Over at Everest Re, Dominic Addesso, CEO of the (re)insurer, said it would always explore opportunities in the marketplace, however he said that the current propositions are simply too expensive.
“There is nothing that we can speak of today,” Addesso said on an earnings call with analysts last week.
“And that’s because of the price of many of these properties,” he added.
Addesso also pointed to the additional expenses associated with integrating businesses following an acquisition, with the CEO highlighting a preference at Everest Re to “tilt towards an organic build”.
However, the chief exec said that while this is the preferred approach when it comes to building out the firm, Everest Re hasn’t ruled out M&A if the right company was to come up for sale.
“If something were to come along that would fit strategically for us in an area that we’ve not yet fully developed … we’d take it,” Addesso said.
This sentiment was echoed at The Hartford.
The group chairman and CEO Christopher Swift said that the carrier would consider “financially accretive acquisitions” that accelerate its growth in the commercial lines space, but that the current market offering carried too high a price tag.
“Acquisitions are often expensive, especially in today’s markets, and they have execution risks that need to be clearly understood,” Swift said.
Axa paid nearly 2x tangible and fully diluted price to book for XL.
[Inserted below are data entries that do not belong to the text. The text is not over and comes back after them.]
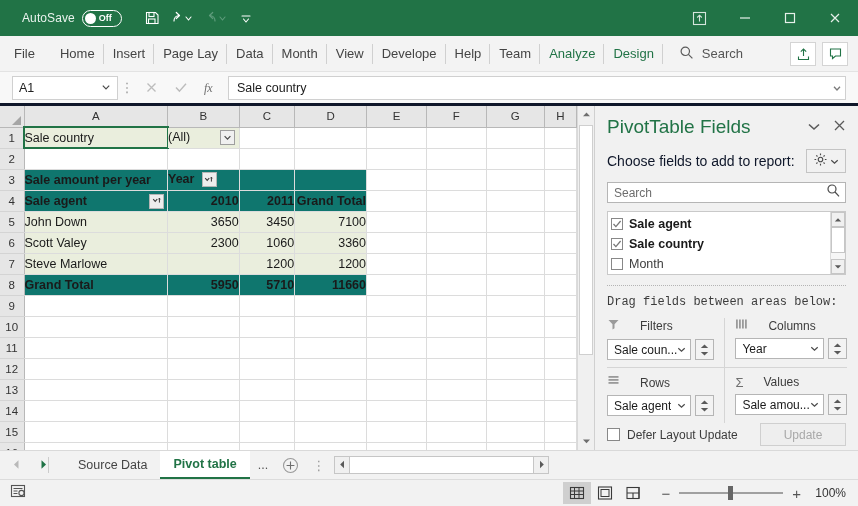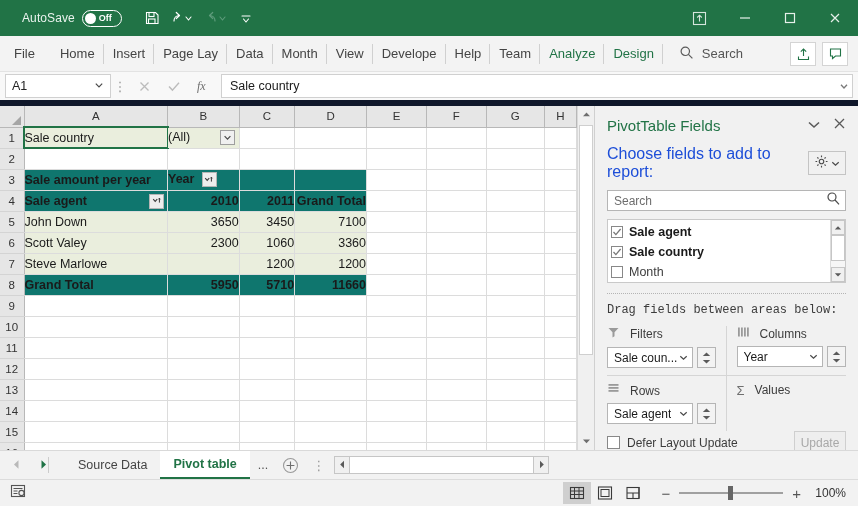--- a/index.html
+++ b/index.html
@@ -117,8 +117,8 @@
     height: 34px; flex: 0 0 34px;
     background: #f8f8f8;
     display: flex; align-items: center;
-    border-bottom: 6px solid #0f172a;
-    padding: 0 5px;
+    border-bottom: 3px solid #0f172a;
+    padding: 0 12px;
   }
   .namebox {
     width: 106px; height: 24px;

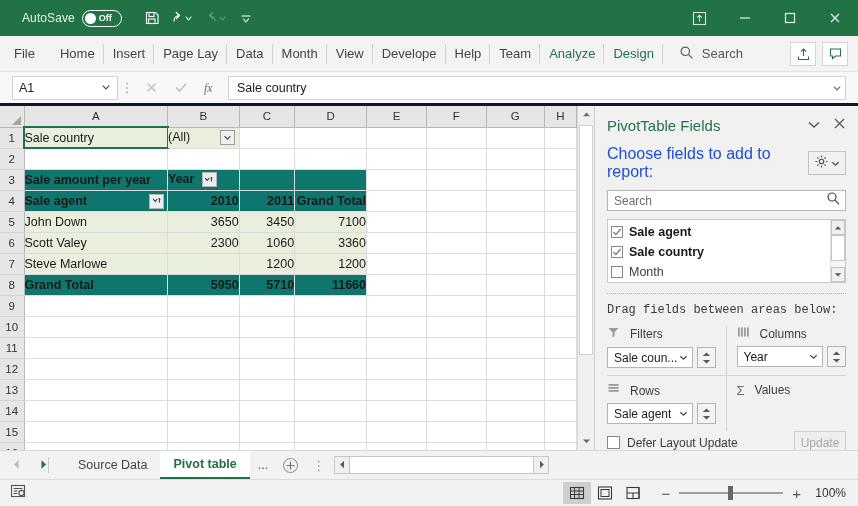--- a/index.html
+++ b/index.html
@@ -282,7 +282,7 @@
     padding-top: 10px;
   }
   .pane-title {
-    font-size: 15px; color: #217346;
+    font-size: 19px; color: #217346;
     font-weight: normal;
   }
   .pane-hdr-btns { margin-left: auto; display: flex; align-items: center; gap: 12px; }

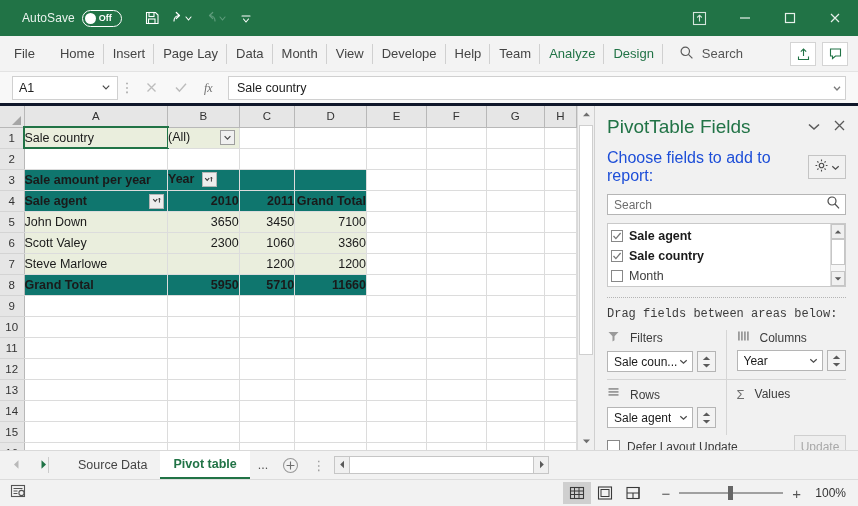--- a/index.html
+++ b/index.html
@@ -290,7 +290,7 @@
     margin-top: 11px;
     display: flex; align-items: center;
   }
-  .pane-sub-text { font-size: 16px; color: #1d4ed8; }
+  .pane-sub-text { font-size: 14px; color: #0f172a; }
   .gear-btn {
     margin-left: auto;
     width: 40px; height: 24px;

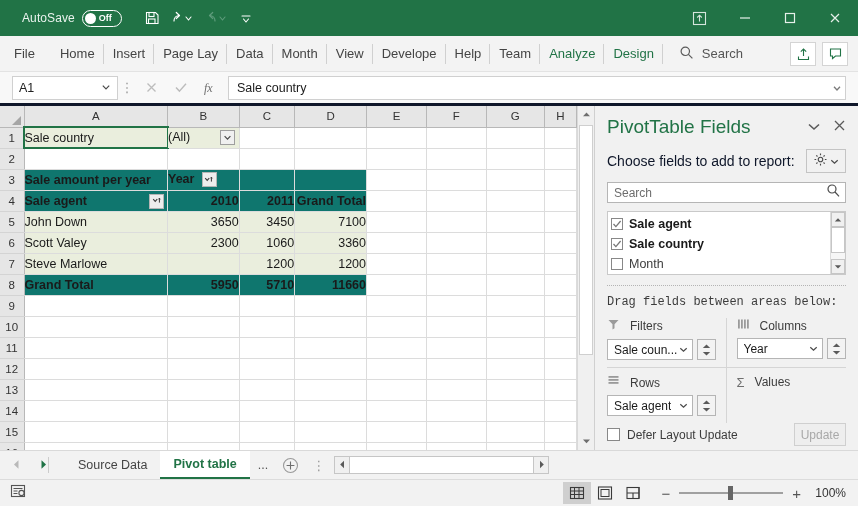--- a/index.html
+++ b/index.html
@@ -370,7 +370,7 @@
   .area-cell.right { padding-left: 10px; }
   .area-cell.botleft { padding-top: 7px; padding-right:10px; border-right: 1px solid #d5d5d5; border-top: 1px solid #d5d5d5; }
   .area-cell.botright { padding-top: 7px; padding-left:10px; border-top: 1px solid #d5d5d5; }
-  .area-head { display:flex; align-items:center; gap:10px; font-size: 12px; color:#3c3c3c; }
+  .area-head { display:flex; align-items:center; gap:20px; font-size: 12px; color:#3c3c3c; }
   .area-row { margin-top: 5px; display:flex; align-items:center; gap:4px; }
   .pill {
     flex: 1; min-width: 0;

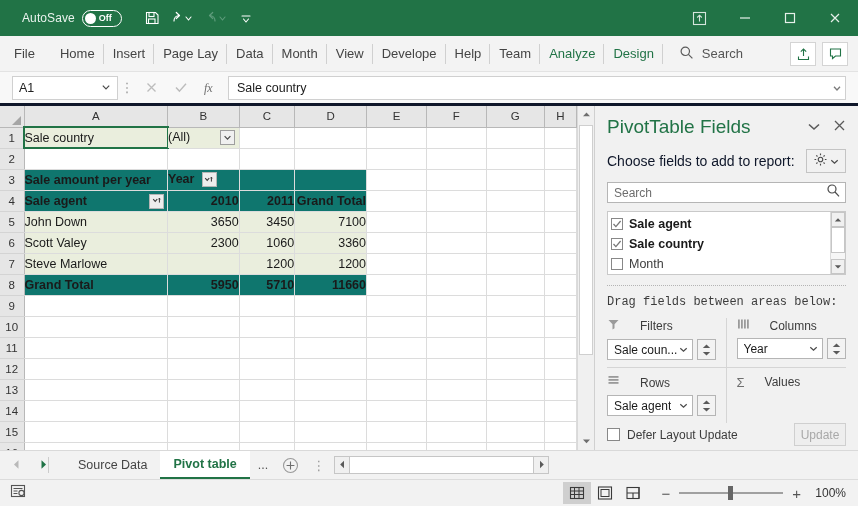--- a/index.html
+++ b/index.html
@@ -1057,6 +1057,24 @@
             <span style="font-size:13px;color:#6f6f6f;line-height:1;">Σ</span>
             <span>Values</span>
           </div>
+          <div class="area-row">
+            <span class="pill">
+              <span class="pill-text">Sale amou...</span>
+              <span class="pill-arrow">
+                <svg width="9" height="9" viewBox="0 0 9 9">
+                    <path d="M1.3 3.2l3.2 3 3.2-3" fill="none" stroke="#4a4a4a" stroke-width="1.2"></path>
+                  </svg>
+              </span>
+            </span>
+            <span class="spin">
+              <svg width="9" height="5" viewBox="0 0 9 5">
+                  <path d="M0.8 4L4.5 0.6 8.2 4z" fill="#5a5a5a"></path>
+                </svg>
+              <svg width="9" height="5" viewBox="0 0 9 5">
+                  <path d="M0.8 1L4.5 4.4 8.2 1z" fill="#5a5a5a"></path>
+                </svg>
+            </span>
+          </div>
         </div>
       </div>
 

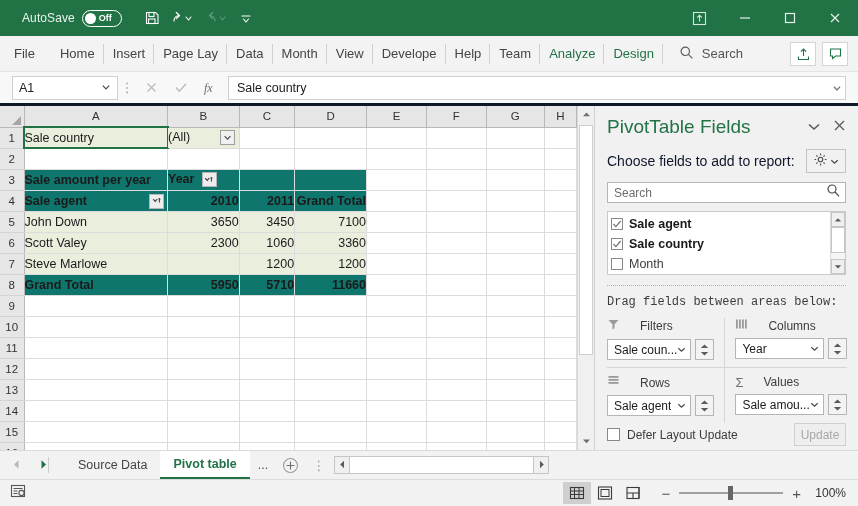--- a/index.html
+++ b/index.html
@@ -401,7 +401,7 @@
   .defer .cbox { width:13px; height:13px; flex:0 0 13px; }
   .update-btn {
     margin-left:auto;
-    width: 52px; height: 23px;
+    width: 86px; height: 23px;
     border: 1px solid #cfcfcf;
     background: #eeeeee;
     color: #a8a8a8;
This was an unusually high bid premium relative to other transactions that have taken place in the sector in recent years.
The takeover of Validus came in at a multiple to tangible book value of 1.78x, while the acquisition of Novae by Axis in July 2017 came in at a multiple of around 1.47x.
However, these deals pale in comparison to the tangible book multiples that have been paid by Japanese (re)insurers looking to diversify through acquisitions in recent years.
In June 2015, Tokio Marine paid a huge 2.55x tangible book value for HCC.
MS&AD’s takeover of Amlin the same year came in at a multiple to tangible book of 2.43x.